* **Data provided**
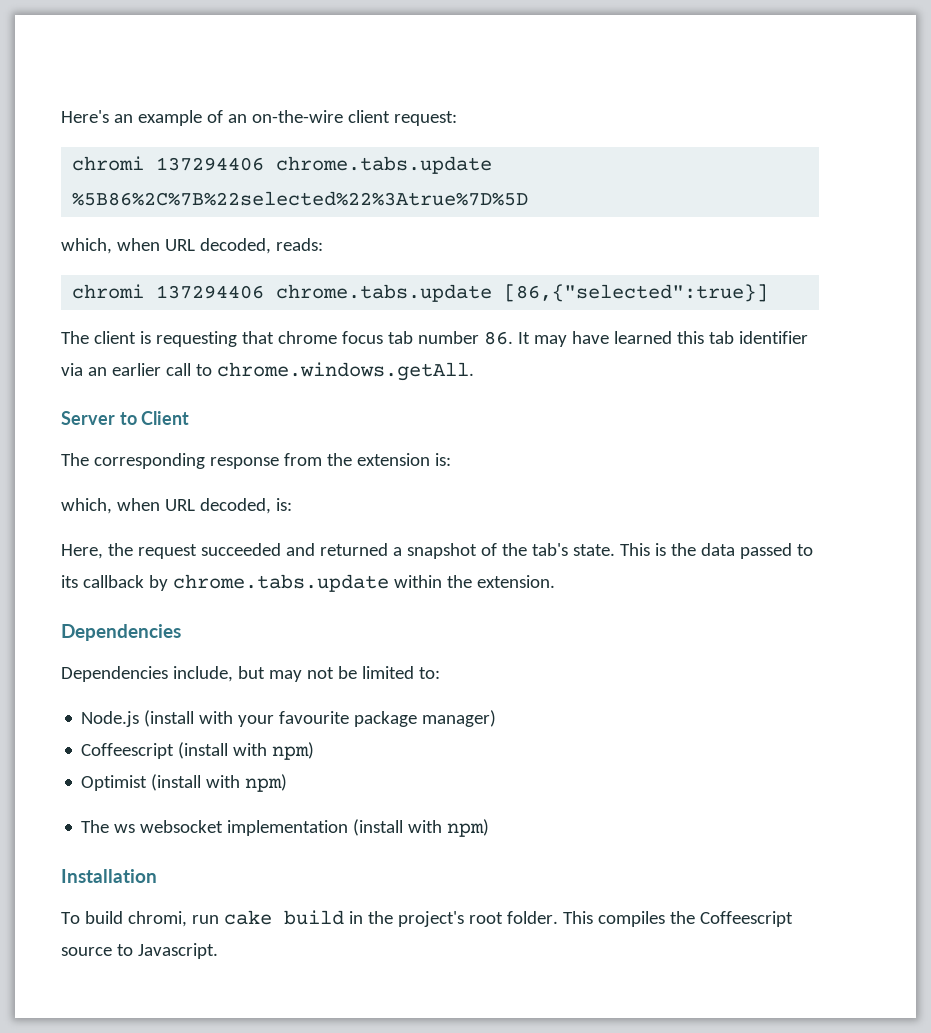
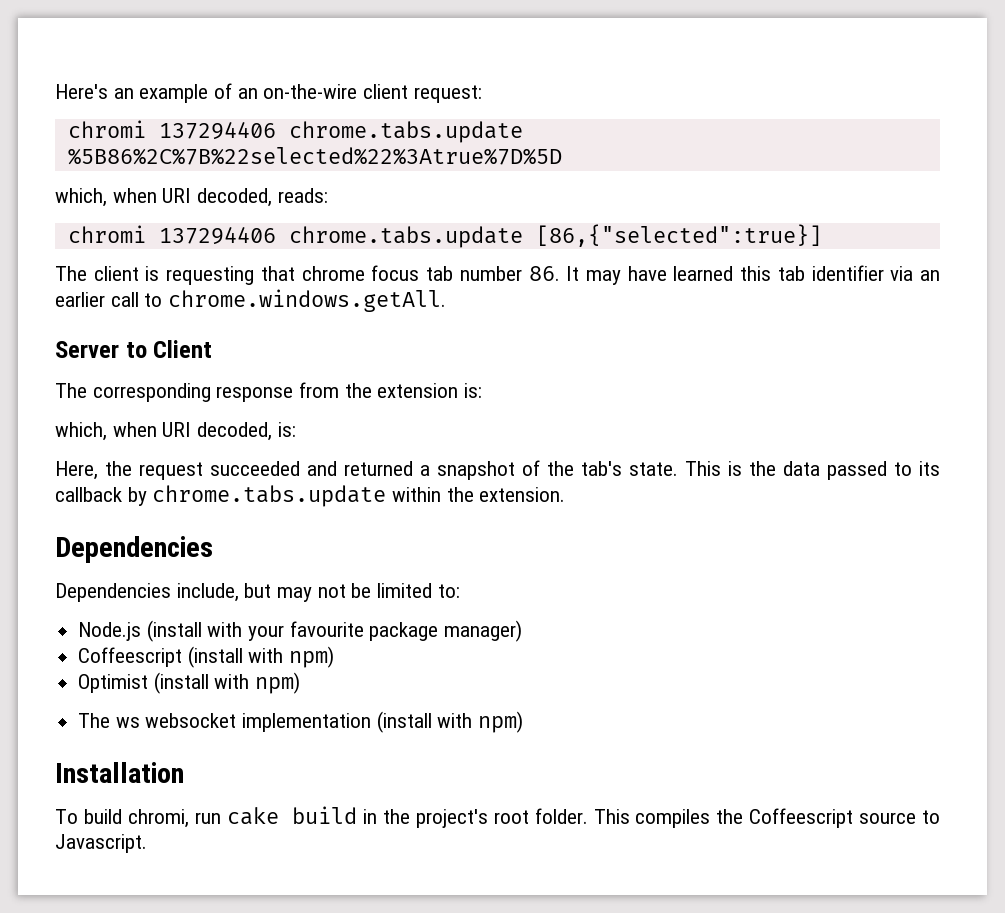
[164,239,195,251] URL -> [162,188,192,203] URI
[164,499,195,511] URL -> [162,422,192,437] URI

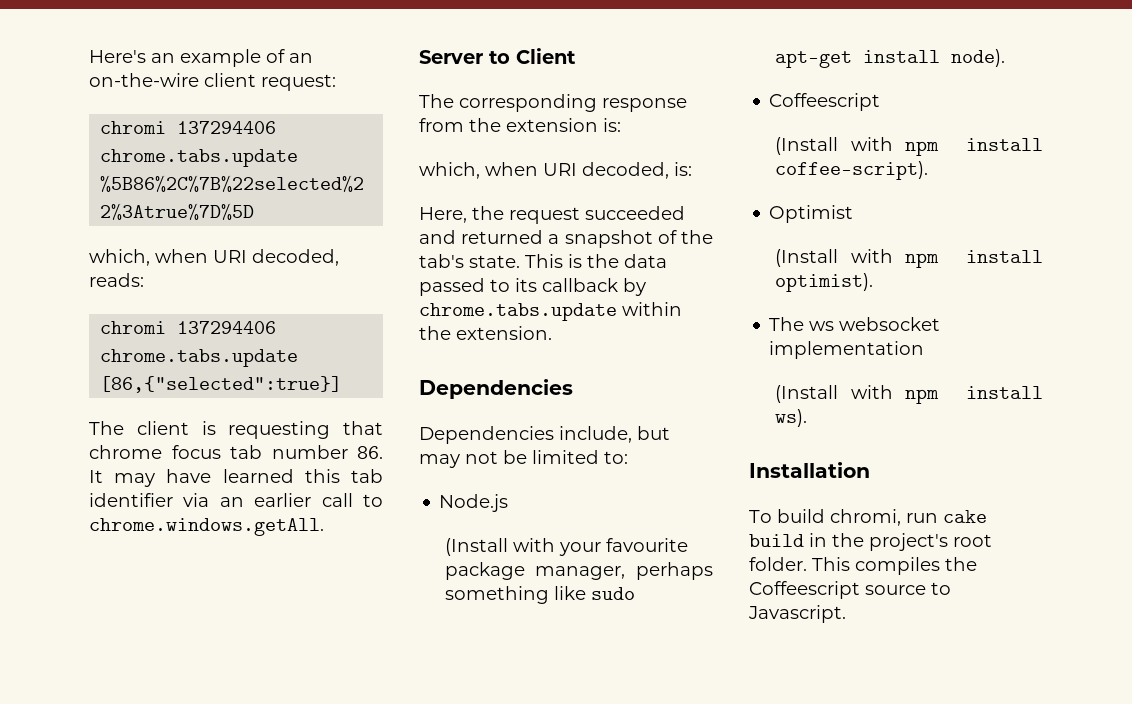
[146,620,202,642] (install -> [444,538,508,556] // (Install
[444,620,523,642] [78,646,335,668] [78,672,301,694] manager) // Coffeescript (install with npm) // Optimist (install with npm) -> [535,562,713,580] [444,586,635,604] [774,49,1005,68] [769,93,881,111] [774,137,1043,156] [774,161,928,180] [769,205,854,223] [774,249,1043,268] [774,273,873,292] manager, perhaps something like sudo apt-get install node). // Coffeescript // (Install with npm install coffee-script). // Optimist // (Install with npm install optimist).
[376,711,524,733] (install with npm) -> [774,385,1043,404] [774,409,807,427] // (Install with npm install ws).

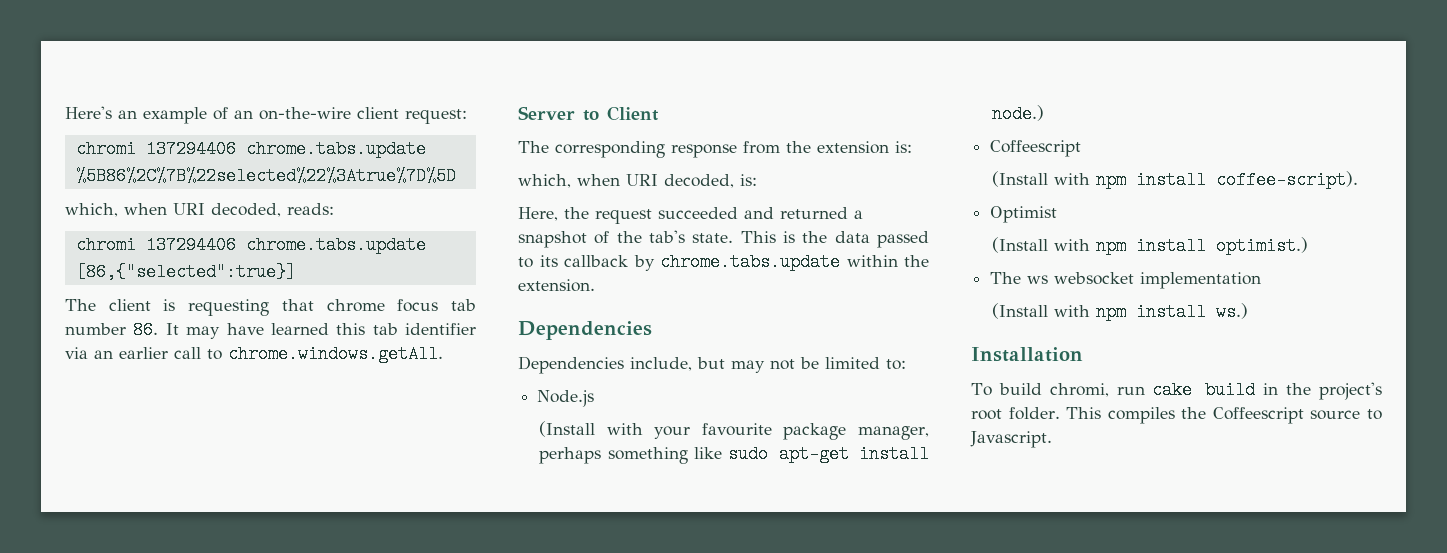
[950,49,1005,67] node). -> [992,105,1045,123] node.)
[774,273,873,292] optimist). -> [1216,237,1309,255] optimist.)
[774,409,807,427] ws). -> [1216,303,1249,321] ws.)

* **Assignment**
Return only the stretch above from the line containing "[164,499,195,511] URL ->" through the line containing "[146,620,202,642] (install ->", word for word and without pictures.

* **Task result**
[164,499,195,511] URL -> [162,422,192,437] URI

[146,620,202,642] (install -> [444,538,508,556] // (Install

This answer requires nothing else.